▸ EXERCISE GOAL
Take the line that contains "</svg></span>" and each line after it to the end of the material below, and return them exactly, minus the pictures.
START MATERIAL SUPPLIED
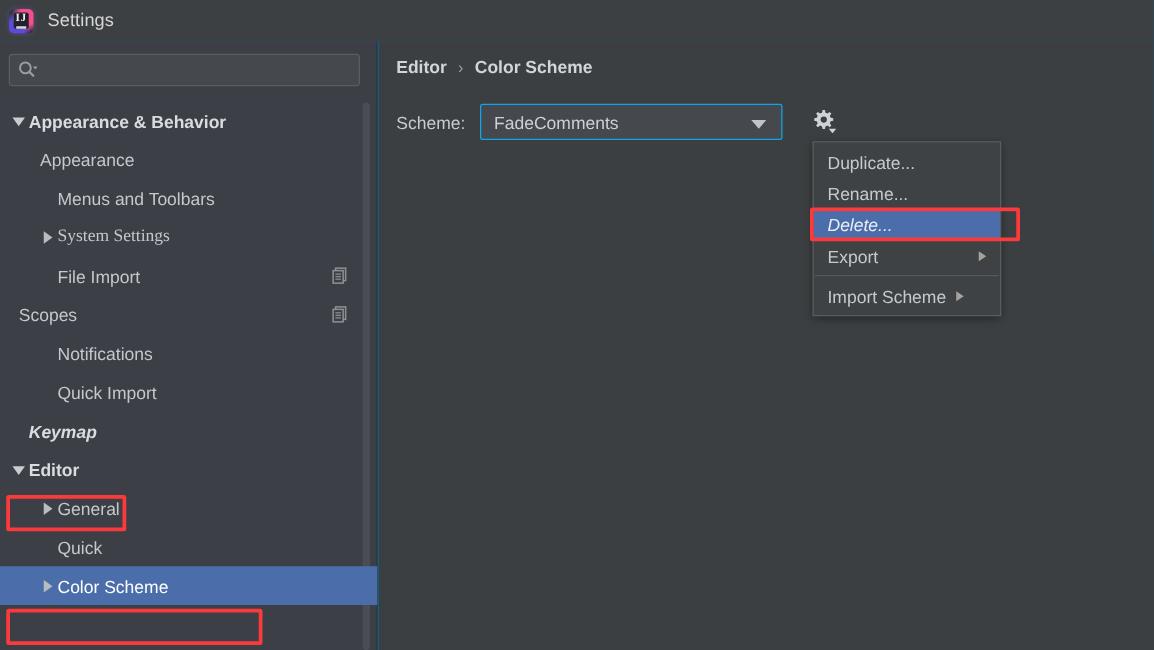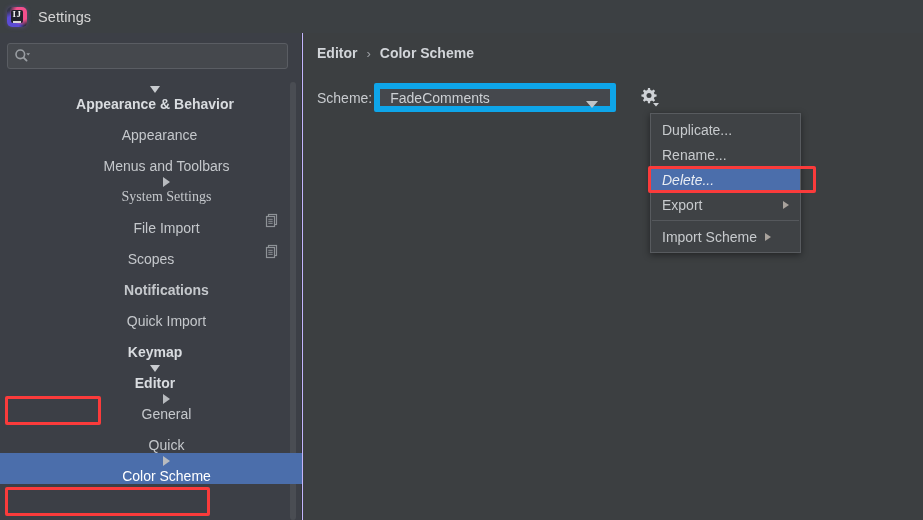--- a/index.html
+++ b/index.html
@@ -18,7 +18,7 @@
     position: relative;
     width: 923px;
     height: 520px;
-    background: #c4b5fd;
+    background: #0369a1;
     color: #bbbbbb;
   }
 

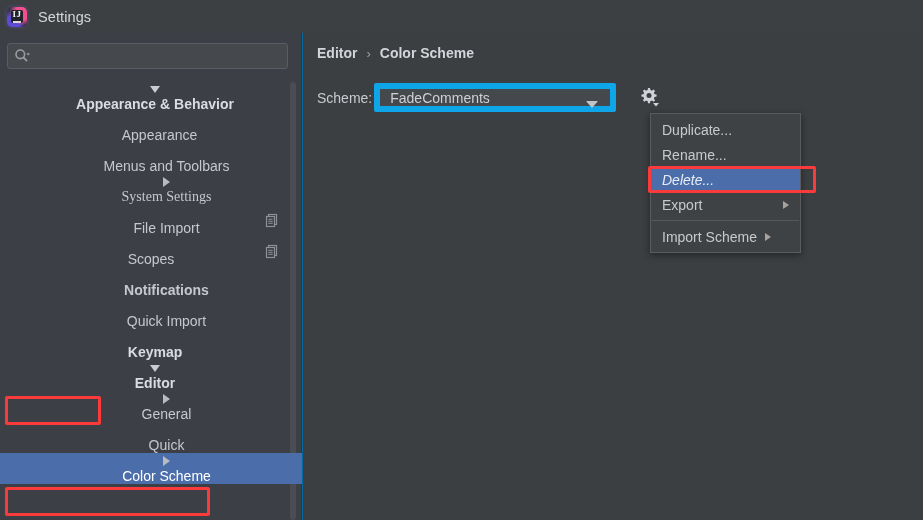--- a/index.html
+++ b/index.html
@@ -125,7 +125,6 @@
     font-size: 14px;
     color: #c5c8cc;
     white-space: nowrap;
-    flex-direction: column;
   }
   .tree-row.selected { background: #4b6eab; color: #ffffff; }
   .tree-row.bold { font-weight: bold; color: #d9dce0; }

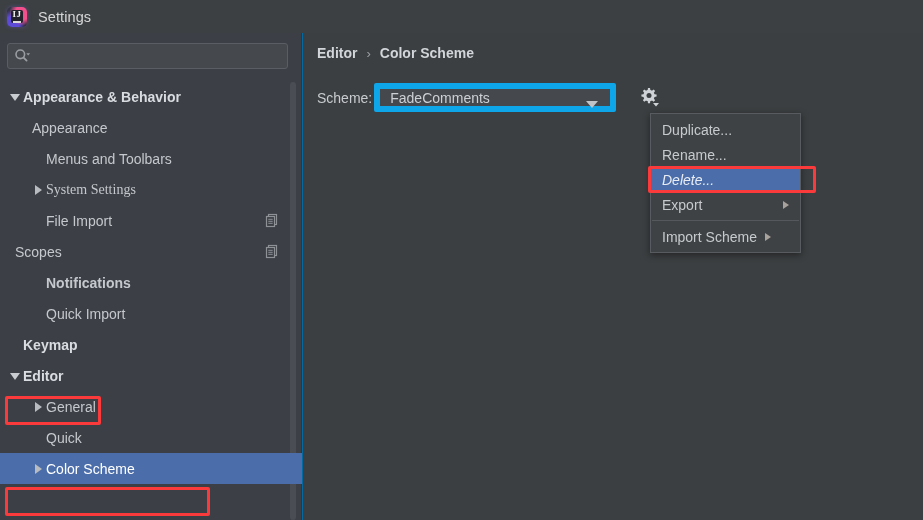--- a/index.html
+++ b/index.html
@@ -195,11 +195,11 @@
   }
   .combo {
     position: relative;
-    margin-left: 2px;
+    margin-left: 12px;
     width: 242px; height: 29px;
     box-sizing: border-box;
     background: #45484d;
-    border: 6px solid #0ea5e9;
+    border: 1px solid #0ea5e9;
     border-radius: 2px;
     display: flex;
     align-items: center;

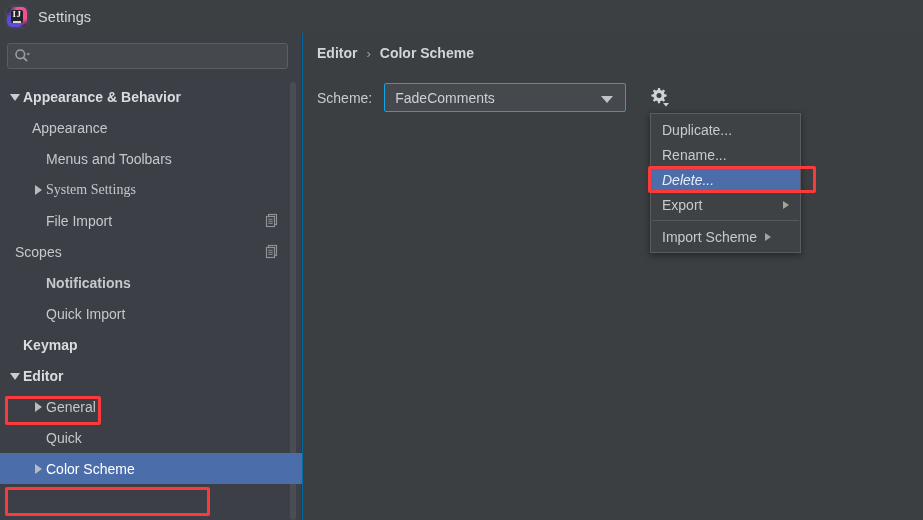--- a/index.html
+++ b/index.html
@@ -331,7 +331,7 @@
               <line x1="3.3" y1="10.3" x2="7.7" y2="10.3" stroke="#8e9297" stroke-width="1"></line>
             </svg></span>
         </div>
-        <div class="tree-row" style="padding-left: 31px; font-weight: bold;">
+        <div class="tree-row" style="padding-left: 31px;">
           <span class="tw"></span>
           <span class="tree-label">Notifications</span>
         </div>

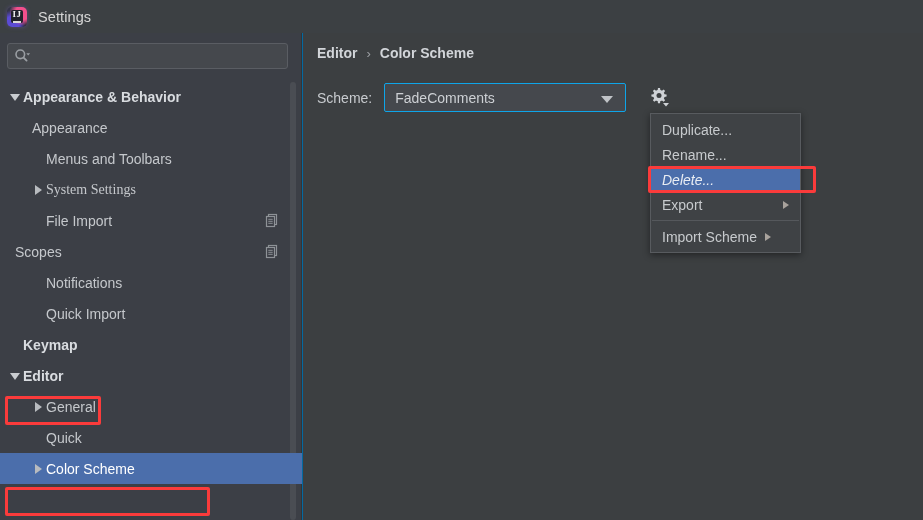--- a/index.html
+++ b/index.html
@@ -339,7 +339,7 @@
           <span class="tw"></span>
           <span class="tree-label">Quick Import</span>
         </div>
-        <div class="tree-row bold" style="padding-left: 8px;">
+        <div class="tree-row bold" style="padding-left: 8px; font-style: italic;">
           <span class="tw"></span>
           <span class="tree-label">Keymap</span>
         </div>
END MATERIAL SUPPLIED
▸ SOLUTION FOR THIS PROBLEM
             </svg></span>
         </div>
-        <div class="tree-row" style="padding-left: 31px; font-weight: bold;">
+        <div class="tree-row" style="padding-left: 31px;">
           <span class="tw"></span>
           <span class="tree-label">Notifications</span>
         </div>

--- a/index.html
+++ b/index.html
@@ -339,7 +339,7 @@
           <span class="tw"></span>
           <span class="tree-label">Quick Import</span>
         </div>
-        <div class="tree-row bold" style="padding-left: 8px;">
+        <div class="tree-row bold" style="padding-left: 8px; font-style: italic;">
           <span class="tw"></span>
           <span class="tree-label">Keymap</span>
         </div>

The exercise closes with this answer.